For each test 3 warmup runs were performed to negate any effects of kernel
file caching. For each test 10 total tests were run over which the average was
calculated.
## Results
### Native implementations
These were run using the native C tools provided on Debian Buster
- md5sum results. Average=4875.9ms, min=4833.3ms, max=4925.5ms
- xxh64sum results. Average=472.5ms, min=466.3ms, max=485.8ms
- xxh32sum results. Average=696.8ms, min=686.6ms, max=714.5ms
### Java implementations
- md5sum results. Average=8491.1ms, min=8419.0ms, max=8549.0ms
- xxh64sum results. Average=582ms, min=580ms, max=585ms
- xxh32sum results. Average=798ms, min=791ms, max=805ms
## Conclusion
Apache's commons-codec version of md5 is not implemented well in this project.
It suffers from a relatively big performance degradation (almost 2x slower)
than the native C implementation.
The xxh64sum and xxh32sum implementation's of [lz4-java](
https://github.com/lz4/lz4-java) are quite excellent. The overhead of approx
120ms on a 3.4 GB file might percentually be ~25% but it is unsure how much of
this is due to the benchmark code. ~25% is also an acceptable hit when going
from native C to the JVM.
# Effect of buffer sizes
This benchmarks the [lz4-java](https://github.com/lz4/lz4-java)
streaming implementations and tries to check the effects of different
buffersizes. The above testing methodology was used.
The buffer sizes were adapted in the code and the tests were run.
Only averages are reported.
## Results
Buffer size are in kb (1024 bytes). Results are reported in ms
Buffersize | xxh64sum | xxh32sum
---|---|---
32kb | 667ms | 870ms
64kb | 602ms | 823ms
96kb | 577ms | 796ms
128kb | 588ms | 808ms
256kb | 592ms | 809ms
1024kb | 566ms | 778ms
3072kb | 616ms | 841ms
Increasing the
buffersize from 32kb to 64kb netted a performance advantage of about ten
percent. Going from 64 to 96 kb achieved about 5 percent more performance.

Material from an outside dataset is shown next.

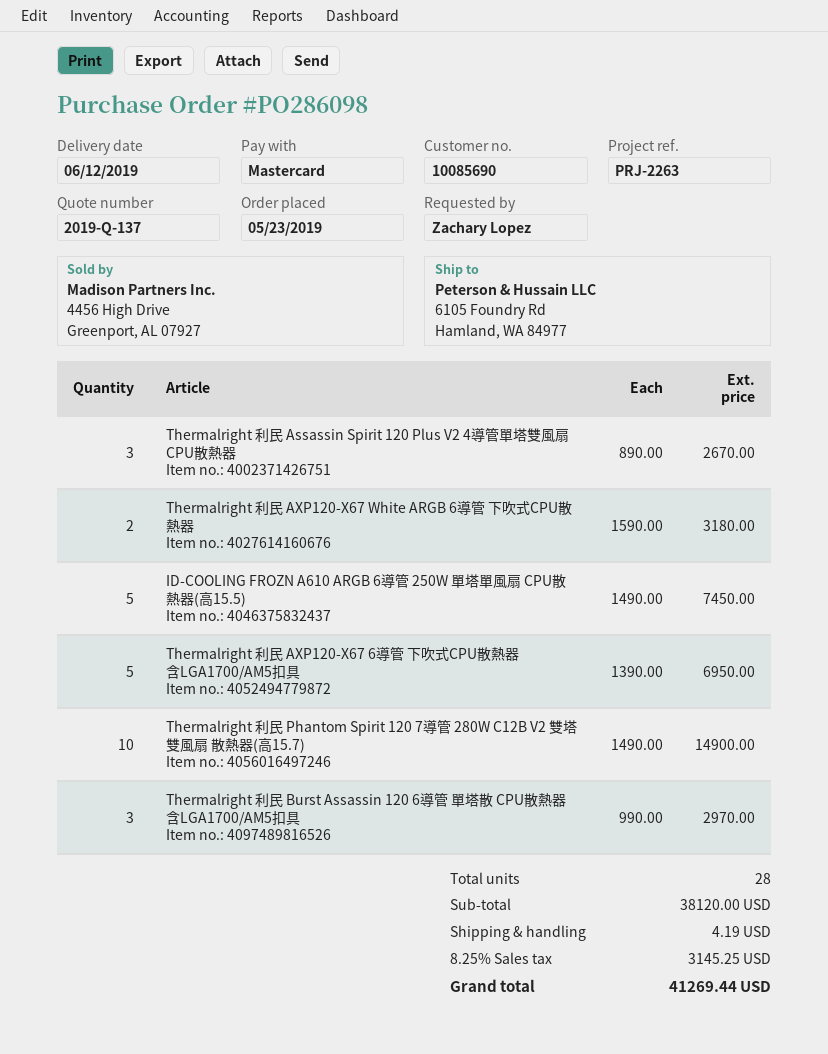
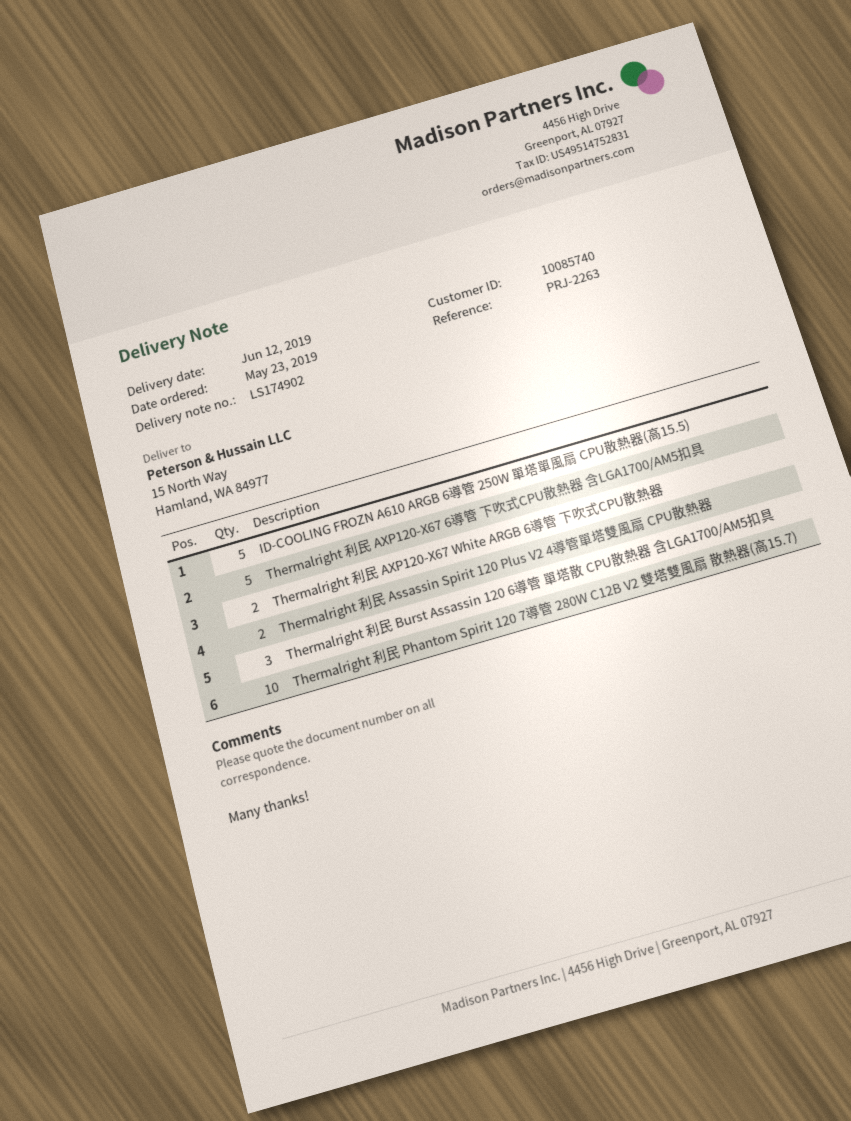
customer number: 10085690 -> 10085740
ship to: 6105 Foundry Rd, Hamland, WA 84977 -> 15 North Way, Hamland, WA 84977
Thermalright 利民 Assassin Spirit 120 Plus V2 4導管單塔雙風扇 CPU散熱器: 3 -> 2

Going up from 96 to 128 kb degraded performance by about 2%. Going up from
128kb to 256 kb had a negligible impact on performance. Going up even further
to 1024kb gets the optimal result for this machine. Going up to 3072kb
degrades performance again.
## Conclusion
It is better to pick a default buffer size that is slightly too big, than one
that is slightly too small. Too small buffer sizes have a much more negative
impact than too big ones.
Picking very big buffers has a negative impact on memory usage. In light of
these results, the 128kb buffer seems to be the optimal choice. It will not
be too small on most machines (given the test machine used was a 2019 machine),
while it will also be not too big for most machines.